Tom hailed from Winchester and earned a B.A. in anthropology from the University of Kentucky, studied anthropology and archaeology at Southern Methodist University, then earned a master’s degree in anthropology from UK in 1983. Once he left KHC, Tom went to work for FEMA (the Federal Emergency Management Agency) as a disaster assistance employee in the areas of environment and historic preservation. He was father to two adult children, Erin and Will, owned a historic home, and collected antiques.

Tom was author and editor of “Specifications for Conducting Fieldwork and Preparing Cultural Resource Assessment Reports,” a comprehensive guide published in 1991 for archaeologists and consultants working throughout the Commonwealth, among the first of its kind in the country. He was also author of or contributor to more than 50 peer-reviewed publications.

“Tom loved and was dedicated to Kentucky archaeology,” said former KHC executive director and state historic preservation officer (SHPO), David L. Morgan, who retired in 2006. “He was a strong advocate for the protection of Kentucky’s resources, and he worked closely with federal and state agencies to ensure that they considered archaeological sites as part of project planning.”

TomSanders

“Tom was one of my earliest mentors and friends at KHC and someone I respected greatly and learned a tremendous amount from,” said Craig Potts, current executive director and SHPO. “While Tom was passionate about archaeology and early Kentucky architecture and history, he was particularly shrewd at negotiating the Section 106 federal review process, and he took great pride in his ability to develop well-considered agreement documents that memorialized the protection of historic and prehistoric resources that were threatened by federal undertakings.”

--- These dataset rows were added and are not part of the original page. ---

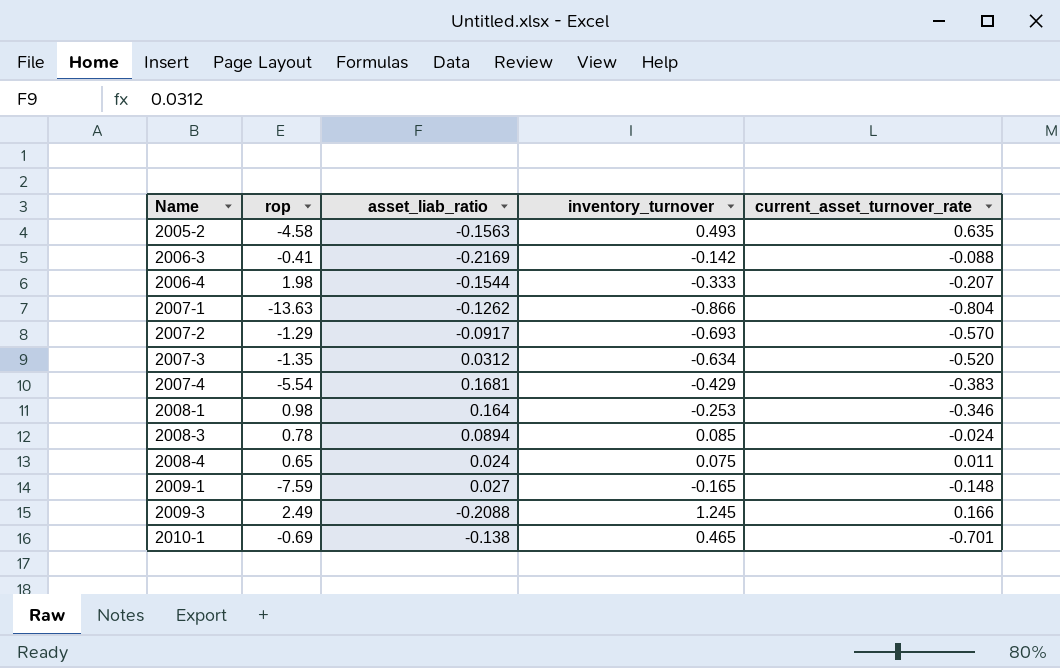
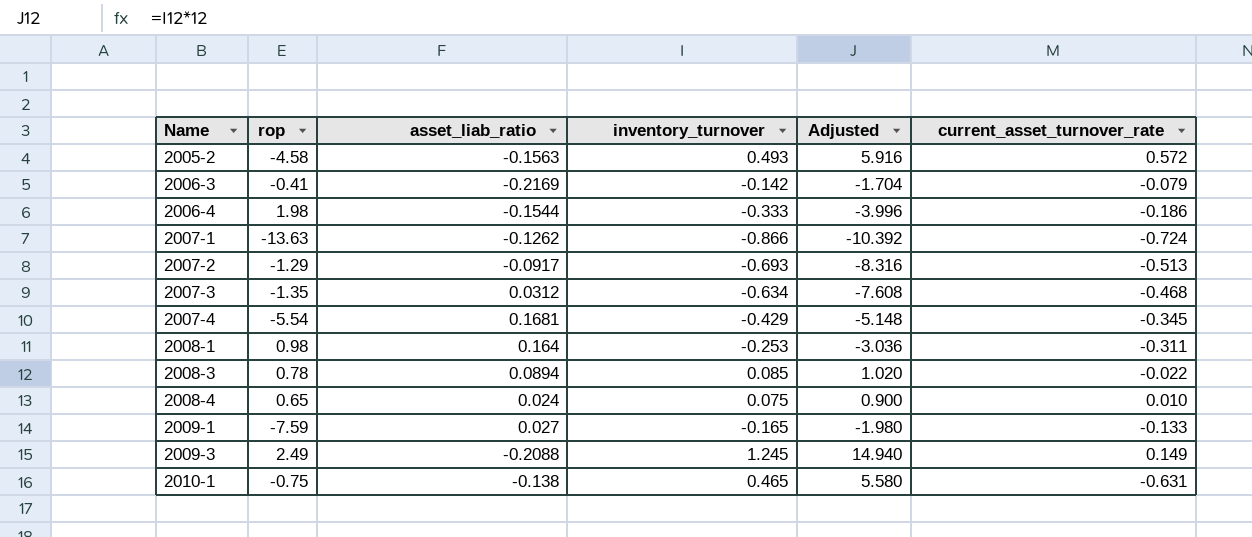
column Adjusted | formula: none -> [inventory_turnover] * 12
2005-2 | current_asset_turnover_rate: 0.635 -> 0.572
2006-3 | current_asset_turnover_rate: -0.088 -> -0.079
2006-4 | current_asset_turnover_rate: -0.207 -> -0.186
2007-1 | current_asset_turnover_rate: -0.804 -> -0.724
2007-2 | current_asset_turnover_rate: -0.570 -> -0.513
2007-3 | current_asset_turnover_rate: -0.520 -> -0.468
2007-4 | current_asset_turnover_rate: -0.383 -> -0.345
2008-1 | current_asset_turnover_rate: -0.346 -> -0.311
2008-3 | current_asset_turnover_rate: -0.024 -> -0.022
2008-4 | current_asset_turnover_rate: 0.011 -> 0.010
2009-1 | current_asset_turnover_rate: -0.148 -> -0.133
2009-3 | current_asset_turnover_rate: 0.166 -> 0.149
2010-1 | rop: -0.69 -> -0.75
2010-1 | current_asset_turnover_rate: -0.701 -> -0.631

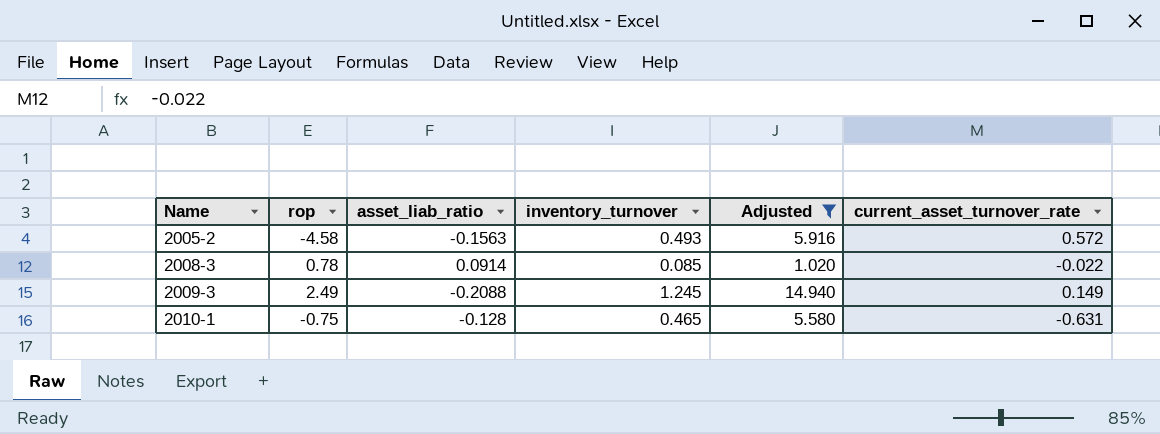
filter: none -> Adjusted >= 1.020
2008-3 | asset_liab_ratio: 0.0894 -> 0.0914
2010-1 | asset_liab_ratio: -0.138 -> -0.128

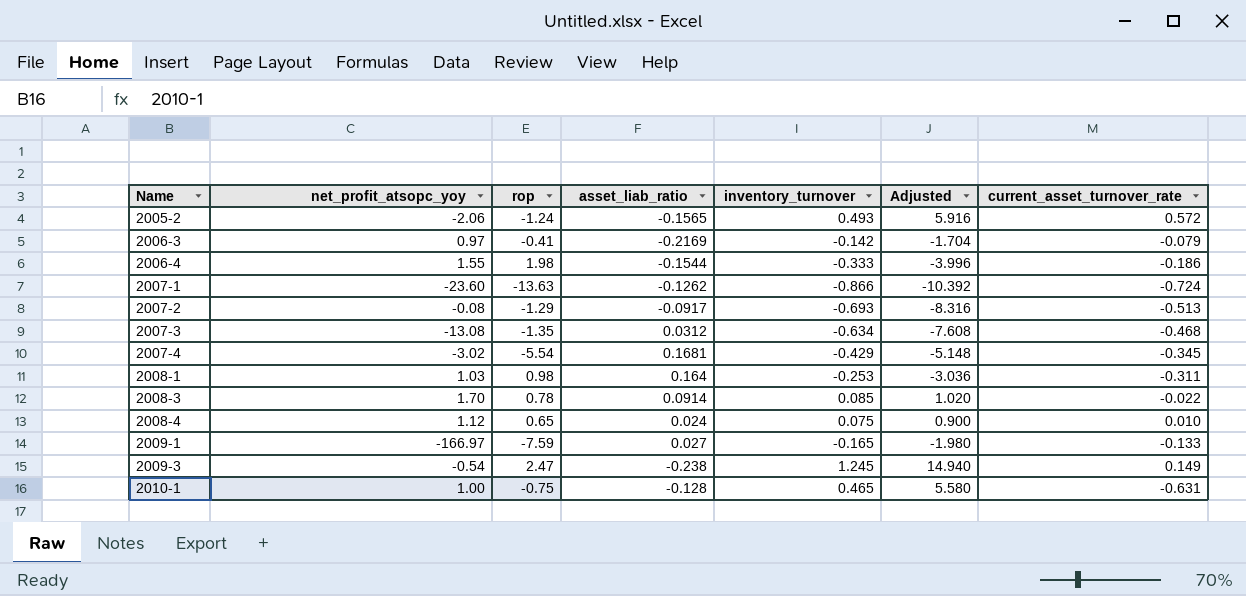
filter: Adjusted >= 1.020 -> none
column net_profit_atsopc_yoy | position: none -> 2
2005-2 | rop: -4.58 -> -1.24
2005-2 | asset_liab_ratio: -0.1563 -> -0.1565
2009-3 | rop: 2.49 -> 2.47
2009-3 | asset_liab_ratio: -0.2088 -> -0.238

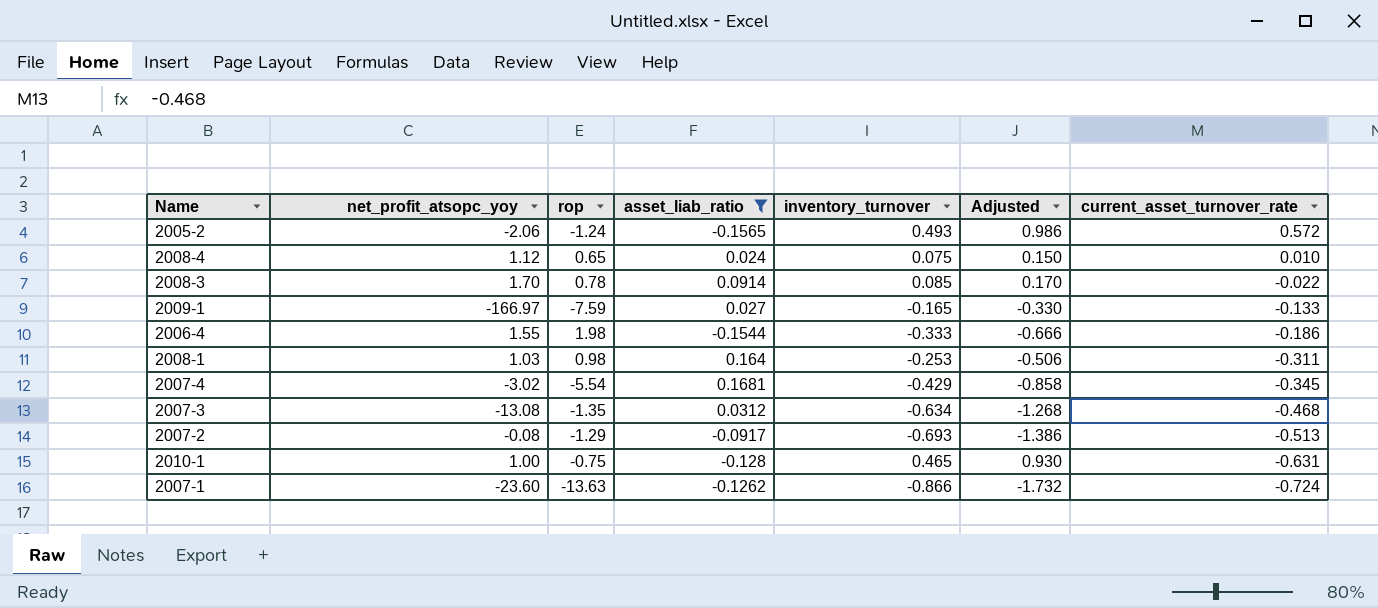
filter: none -> asset_liab_ratio >= -0.1565
row order: Name ascending -> current_asset_turnover_rate descending
column Adjusted | formula: [inventory_turnover] * 12 -> [inventory_turnover] * 2

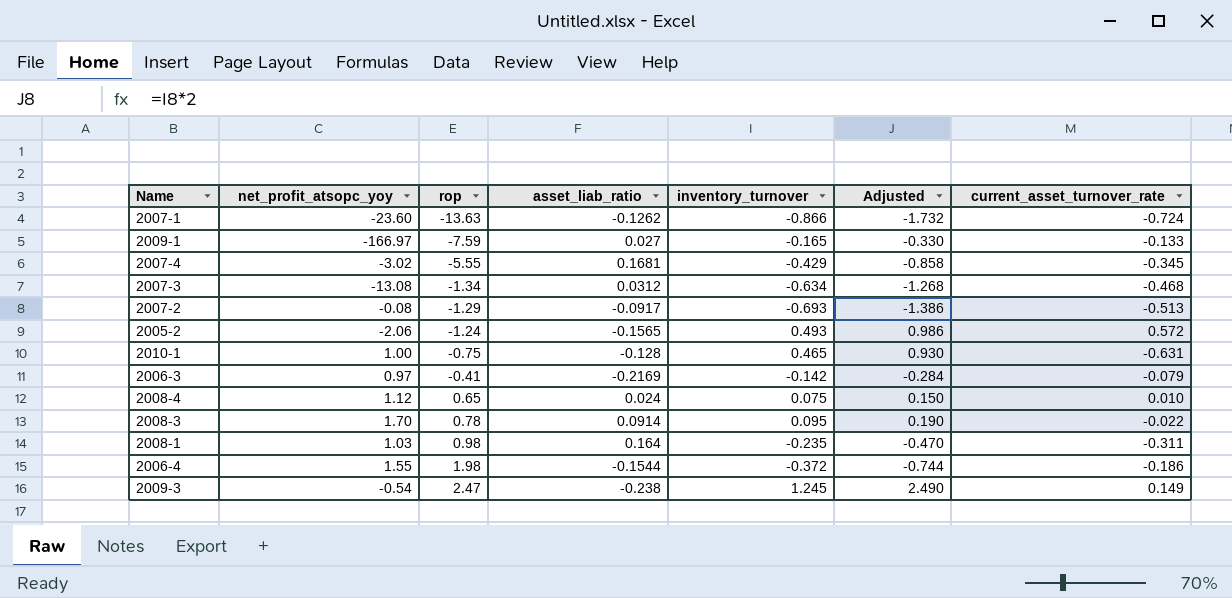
filter: asset_liab_ratio >= -0.1565 -> none
row order: current_asset_turnover_rate descending -> rop ascending
2007-4 | rop: -5.54 -> -5.55
2007-3 | rop: -1.35 -> -1.34
2008-3 | inventory_turnover: 0.085 -> 0.095
2008-3 | Adjusted: 0.170 -> 0.190
2008-1 | inventory_turnover: -0.253 -> -0.235
2008-1 | Adjusted: -0.506 -> -0.470
2006-4 | inventory_turnover: -0.333 -> -0.372
2006-4 | Adjusted: -0.666 -> -0.744

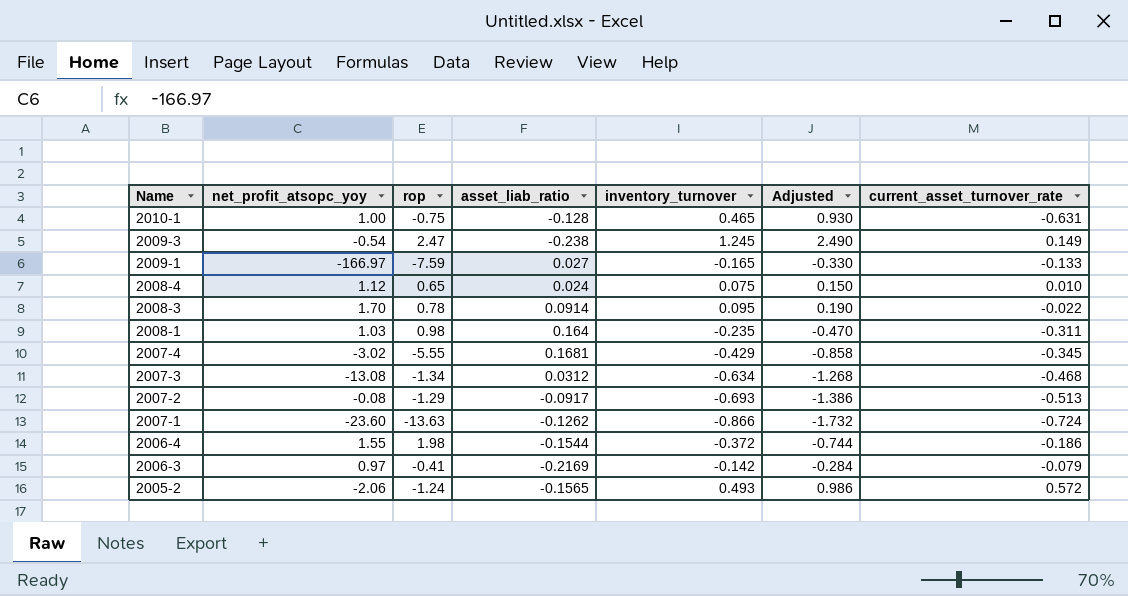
row order: rop ascending -> Name descending

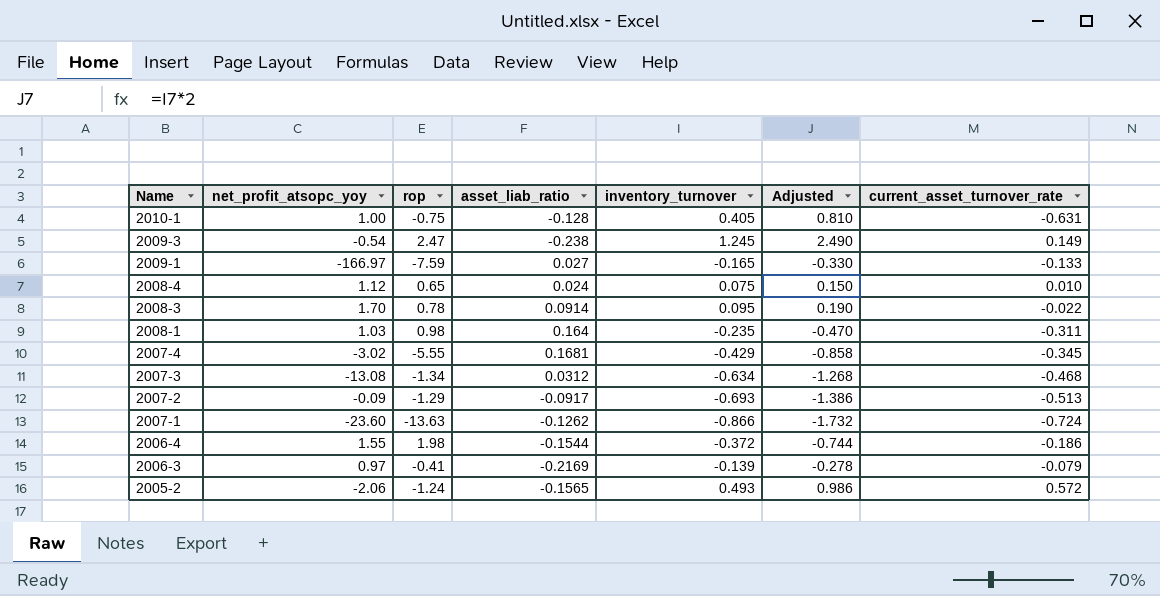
2010-1 | inventory_turnover: 0.465 -> 0.405
2010-1 | Adjusted: 0.930 -> 0.810
2007-2 | net_profit_atsopc_yoy: -0.08 -> -0.09
2006-3 | inventory_turnover: -0.142 -> -0.139
2006-3 | Adjusted: -0.284 -> -0.278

“Tom was known to be opinionated and head-strong when it came to the proper consideration of irreplaceable cultural assets, and he was unapologetic when fighting for them,” Craig added. “In his long career with this agency, it would be impossible to count the number of sites that were properly protected, studied, and more fully understood under his watch. I am grateful, as we all should be, for the contributions Tom made to the preservation of Kentucky’s cultural inheritance.”